Una Esperanza en las Tres Mil Viviendas

 Las distintas actuaciones que se vienen llevando a cabo en el sevillano barrio de Las Tres Mil Viviendas, principalmente por parte de congregaciones y asociaciones de carácter religioso, están motivando una reactivación de la conciencia sobre la problemática social que se desarrolla en este distrito de la ciudad y la recuperación de la dignidad que algunos, en décadas pasadas, quisieron implantar creando un suburbio donde cualquier apego al civismo era castigado por el desmán y el miedo.

Desde hace unos años, las distintas corporaciones municipales, de todos los signos y órdenes políticos, han intentando establecer unos planes de intervención con los que recuperar la fisonomía primitiva de sus viviendas y sus núcleos residenciales, restaurar jardines inutilizados para el disfrute por su toma indiscriminada por delincuentes que acotaban sus espacios para el trapicheo y el desorden, sin obtener más resultados que la recuperación estética de algunos de sus bloques –que ya de por sí es un signo de avance para el logro de la convivencia- con la que fueron diseñados, tras los devastadores ataques y desvalijamientos a los que fueron sometidos por una turba de enfermos y maleantes, desestructurados víctimas de las drogas y las mafias que entorno a su consumo, y las desgracias que provocan, se hacen millonarias.

En este barrio, y durante unos años, la convivencia se tornó casi imposible. Luchas entre quienes querían imponer el caos y el desorden frente a una gran mayoría de la vecindad que reclamaba una vida digna, humilde y sencilla tal vez, donde poder disfrutar de sus espacios lúdicos y recreativos, de sus zonas verdes, sin verse atosigados por la constante presencia de las fuerzas del orden, cuando no de las pandillas de delincuentes que comenzaban a campar a sus anchas intentado imponer la ley del miedo. Y a fe que lo fueron consiguiendo gracias a la predisposición y valentía de algunos líderes vecinales que no dudaron en poner en peligro su integridad física para conseguir el estado de paz de sus hijos.

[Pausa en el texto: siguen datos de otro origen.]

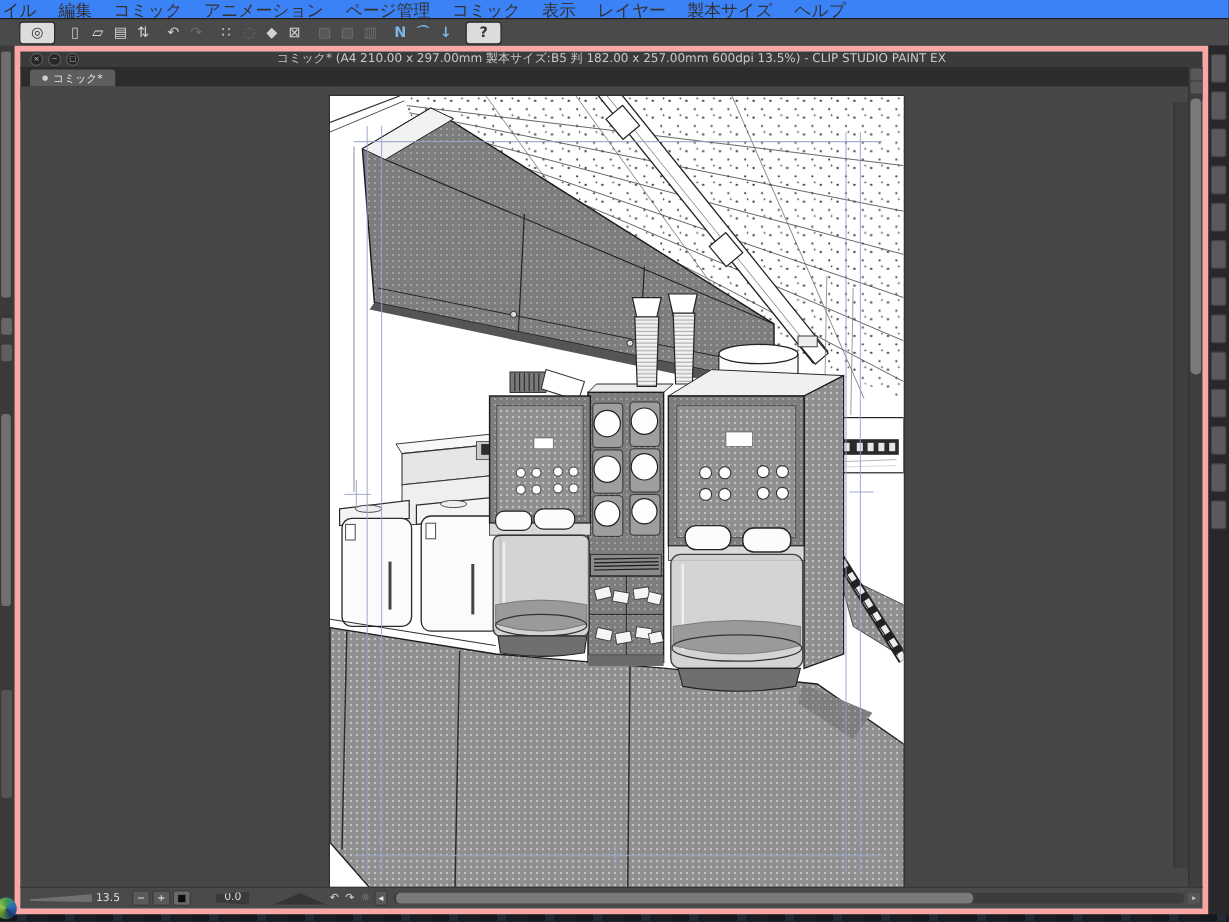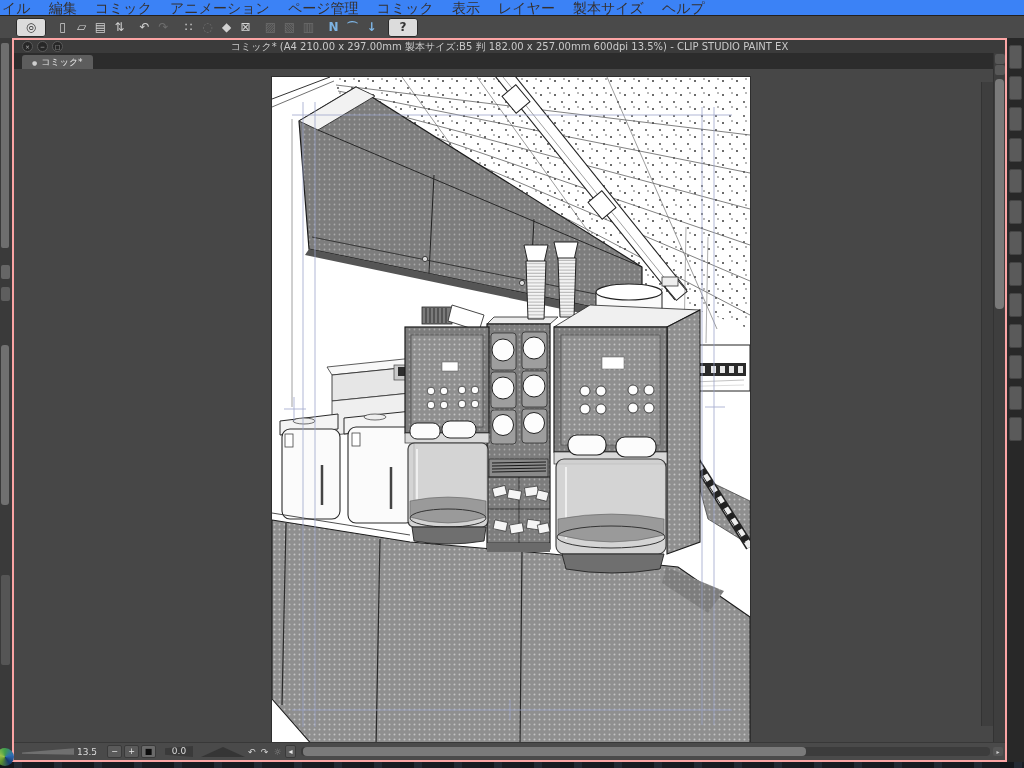--- a/index.html
+++ b/index.html
@@ -23,7 +23,7 @@
   .tbtn.blue{color:#7db4e4;font-weight:bold}
   
   .docwin{position:absolute;top:38px;left:12px;right:17px;bottom:6px;background:#a3a3a3;
-          border:2px solid #fca5a5;box-sizing:border-box;z-index:10}
+          border:5px solid #fca5a5;box-sizing:border-box;z-index:10}
   .titlebar{position:absolute;top:0;left:0;right:0;height:13px;background:#3b3b3b;
             border-bottom:1px solid #2a2a2a;display:flex;align-items:center}
   .winctl{display:flex;gap:4px;margin-left:8px}

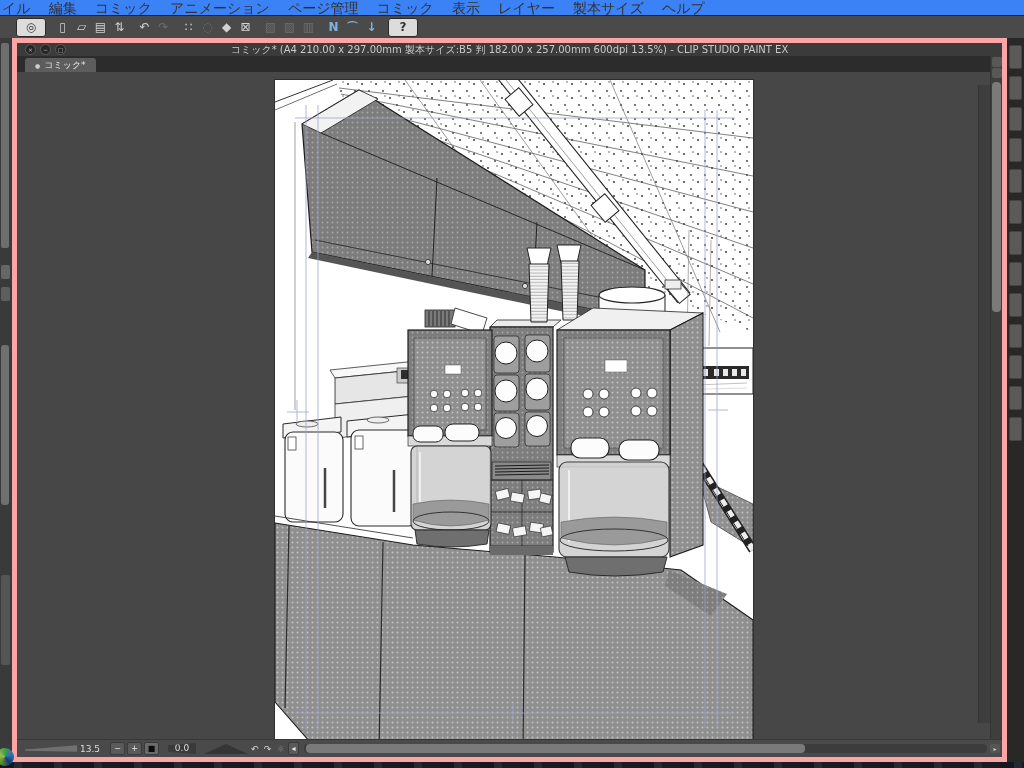--- a/index.html
+++ b/index.html
@@ -52,7 +52,7 @@
   .sbtn{width:13px;height:11px;background:#5a5a5a;border:1px solid #3a3a3a;border-radius:2px;
         margin:0 1px;display:flex;align-items:center;justify-content:center;font-size:8px;color:#e8e8e8;line-height:1}
   .sbtn.fit{font-size:8px;color:#0c0c0c;background:#6a6a6a}
-  .rval{width:28px;text-align:center;background:#3a3a3a;height:11px;line-height:11px;margin:0 8px;
+  .rval{width:28px;text-align:center;background:#3a3a3a;height:11px;line-height:11px;margin:0 20px;
         clip-path:polygon(0 20%,100% 0,100% 100%,0 80%)}
   .hill{width:44px;height:11px;background:#353535;clip-path:polygon(0 100%,50% 10%,100% 100%)}
   .rbtn{width:13px;text-align:center;font-size:9px;color:#d8d8d8}

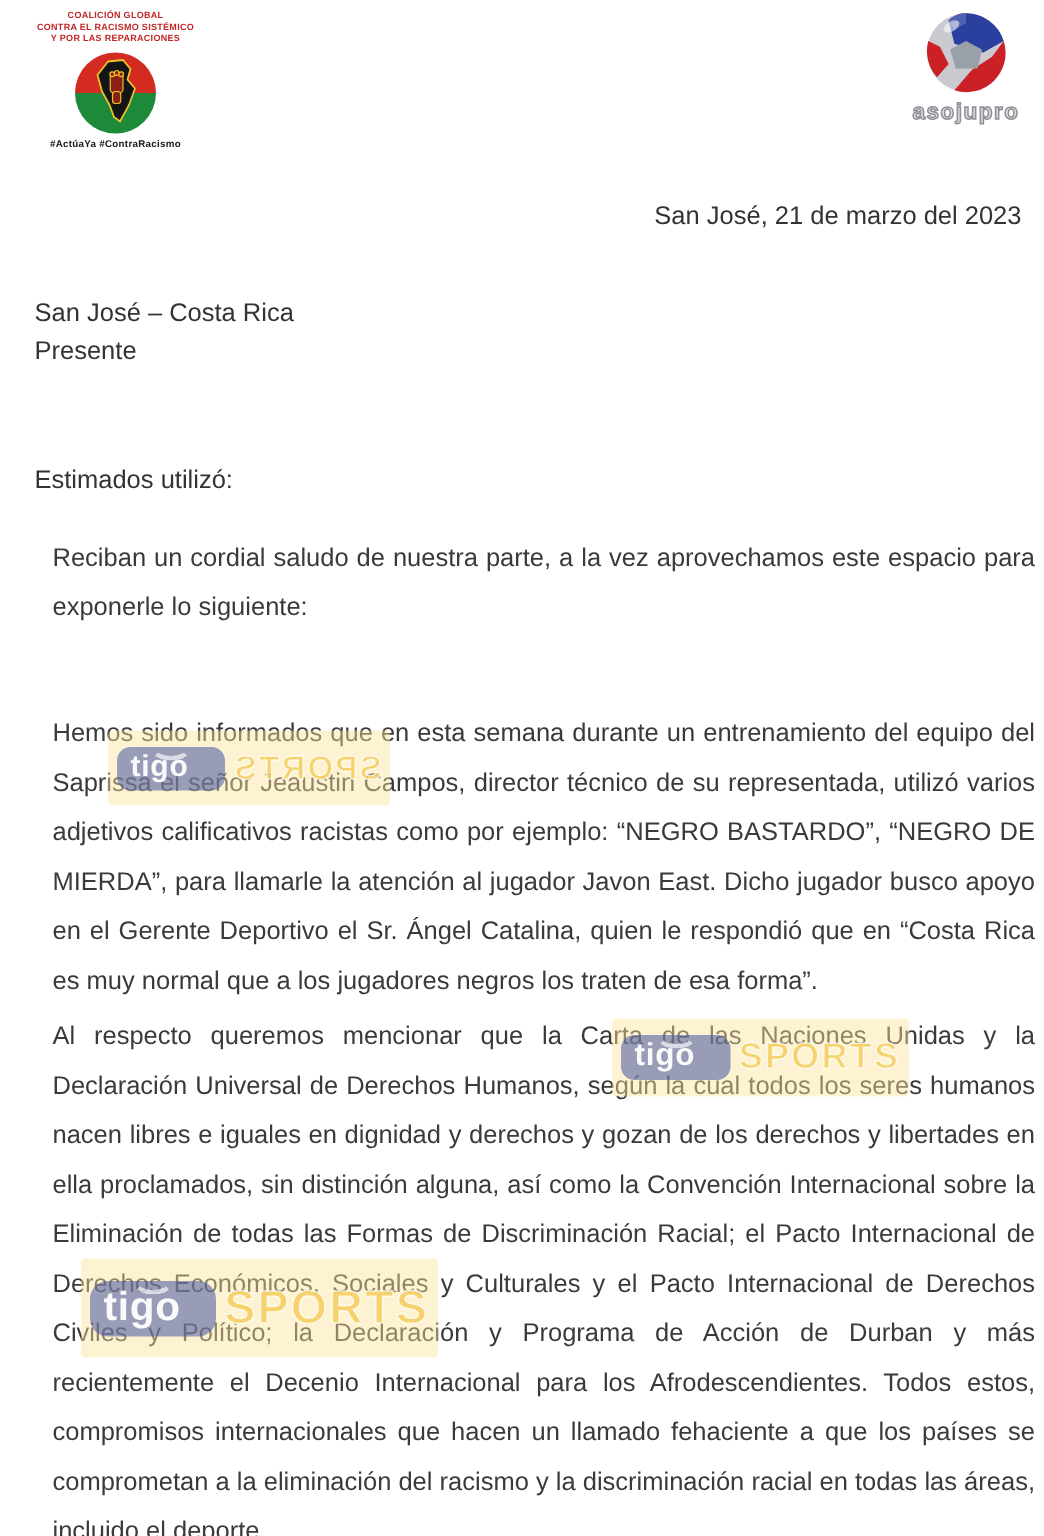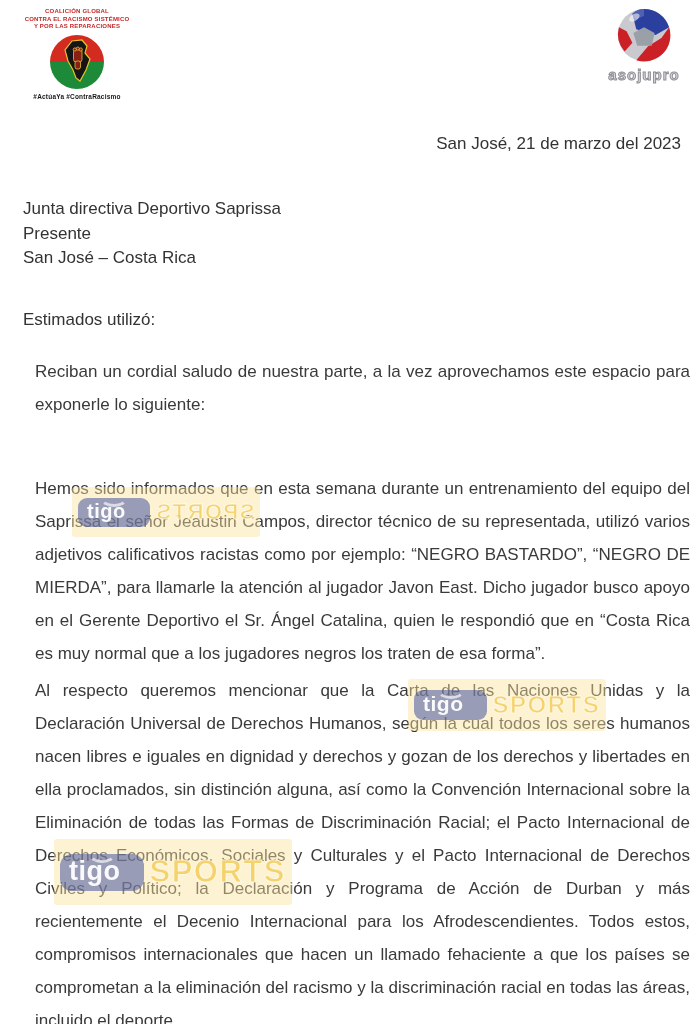--- a/index.html
+++ b/index.html
@@ -113,7 +113,6 @@
   <div class="date-line">San José, 21 de marzo del 2023</div>
 
   <div class="address">
-    <div>Junta directiva Deportivo Saprissa</div>
     <div>Presente</div>
     <div>San José – Costa Rica</div>
   </div>

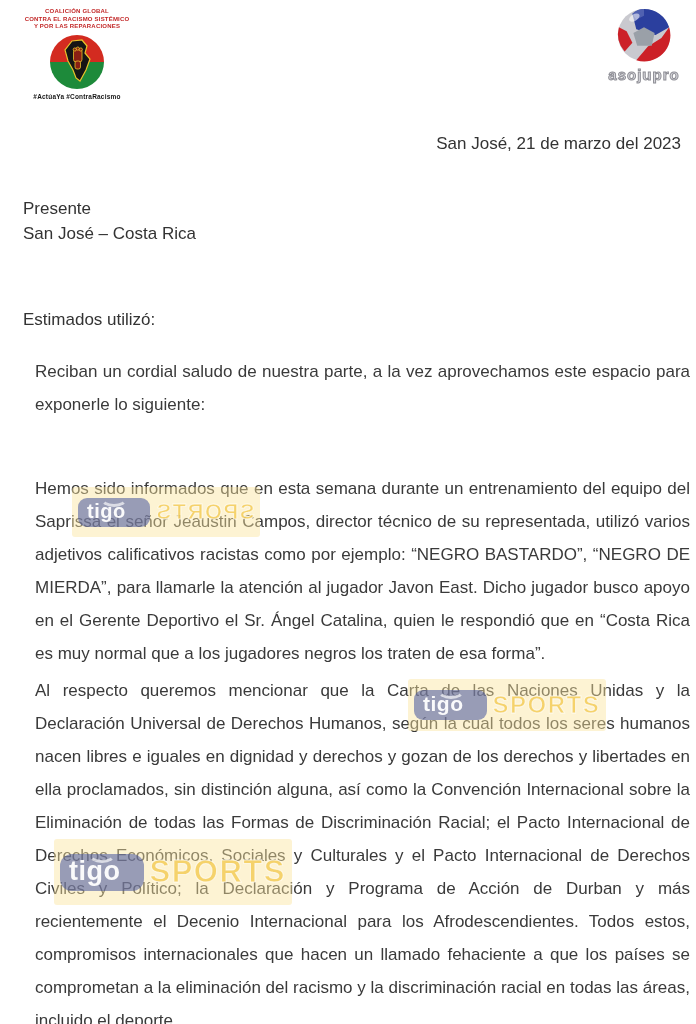--- a/index.html
+++ b/index.html
@@ -113,8 +113,8 @@
   <div class="date-line">San José, 21 de marzo del 2023</div>
 
   <div class="address">
+    <div>San José – Costa Rica</div>
     <div>Presente</div>
-    <div>San José – Costa Rica</div>
   </div>
 
   <div class="salutation">Estimados utilizó:</div>

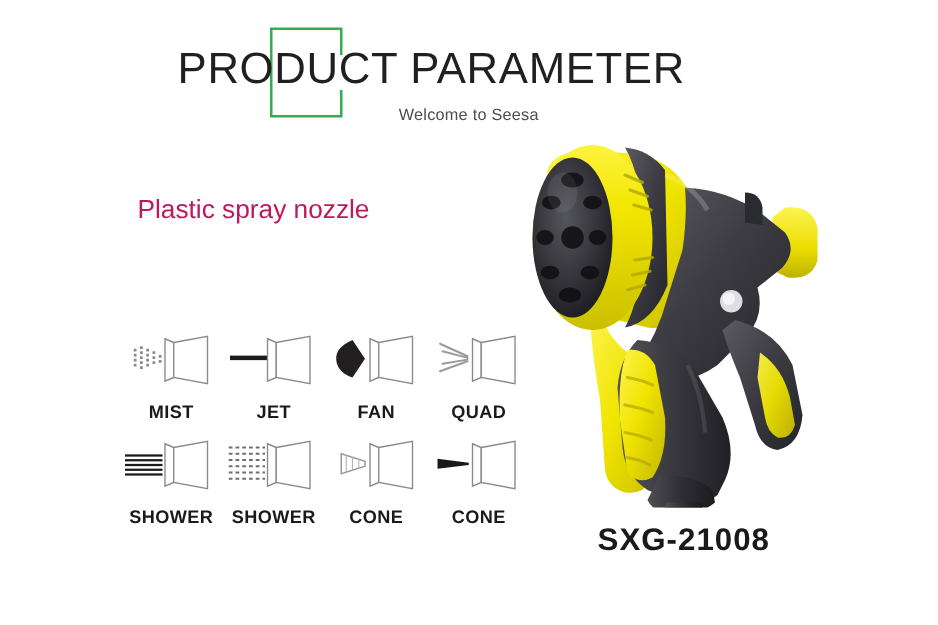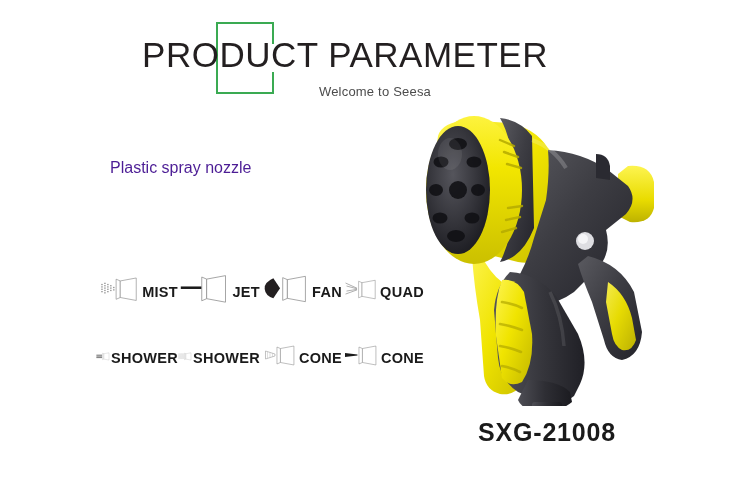--- a/index.html
+++ b/index.html
@@ -72,9 +72,9 @@
     position: absolute;
     left: 110px;
     top: 154px;
-    font-size: 16px;
+    font-size: 21px;
     line-height: 27px;
-    color: #4c1d95;
+    color: #be185d;
     font-weight: 400;
     white-space: nowrap;
   }

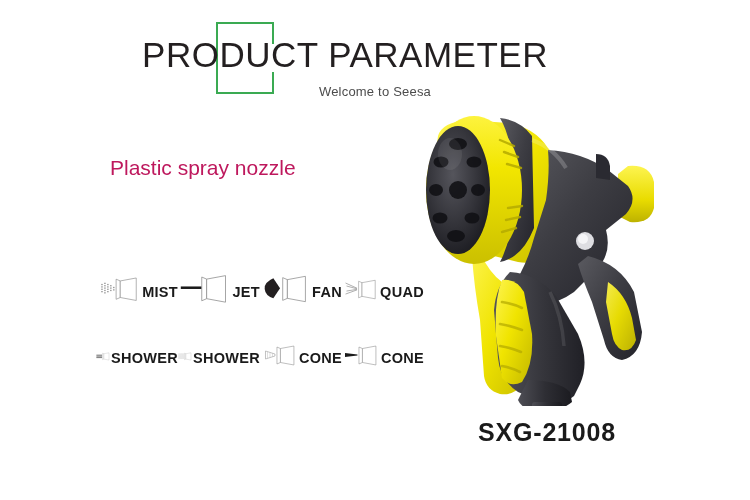--- a/index.html
+++ b/index.html
@@ -95,7 +95,7 @@
   .spray-cell {
     width: 82px;
     display: flex;
-    flex-direction: row;
+    flex-direction: column;
     align-items: center;
   }
   .spray-icon {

Y entre tanto, en medio de las luchas, las instituciones ligadas a la Iglesia comenzaban a establecer sus bases donde se las necesitaba. Congregaciones de monjas que instauraban guarderías para acoger a los niños más pequeños mientras sus padres acudían a cumplir sus compromisos laborales. Asociaciones adjuntas a los núcleos parroquiales que preparaban actividades lúdicos deportivas con las que retirar a los niños de las calles, alejándolos de una situación de constante peligro, evitando su exclusión social con la instauración de escuelas talleres, donde de impartir los conocimientos precisos con los que poder abrirse paso en el mercado laboral, se les instruye en las normas fundamentales de la educación cívica. Este establecimiento de Iglesia en zonas de alta conflictividad se ha visto acompañada por otras instituciones que se han sumado a la iniciativa para la reintegración de un espacio que habitan sevillanos, erigiendo escuelas de adultos donde se alfabetiza a quienes no han tenido la oportunidad de hacerlo en su momento, dándose la hermosa paradoja de unos padres que fueron instados a inscribirse en estos cursos por sus propios hijos. Gracias a este trabajo, que la mayoría veces pasa en el más absoluto desconocido para el conjunto de la sociedad, se han podido concebir nuevas expectativas para la consecución definitiva de erradicación de la marginalidad y posibilitar una zona normal convivencia y respeto. Asentarse en la normalidad.

El último peldaño de esta escalera que pretende salvar la pendiente más escarpada, es el reconocimiento como agrupación parroquial de la asociación de fieles “Bendición y Esperanza”, una cofradía que tiene su origen en el año mil novecientos noventa y dos y que se erige al amparo de la comunidad salesiana que regenta espiritualmente la parroquia, dándose la peculiaridad de la mayoría de los enseres, así como la manufactura de los pasos donde procesionan las imágenes del Cristo de Bendición y María Santísima de la Esperanza en su Soledad, están confeccionados en las escuelas talleres que mantiene la citada comunidad religiosa.

Es un motivo para alegría que -desde la solidaridad con quienes menos y más necesitan del apoyo moral y formacional, no se puede basar todo en hechos de beneficencia ocasionales y soluciones muy puntuales, en la ocasionalidad del momento- estas asociaciones prodiguen su efectivo y moderno servicio a la comunidad con algo tan extraordinario como es crear ilusiones para el día de mañana.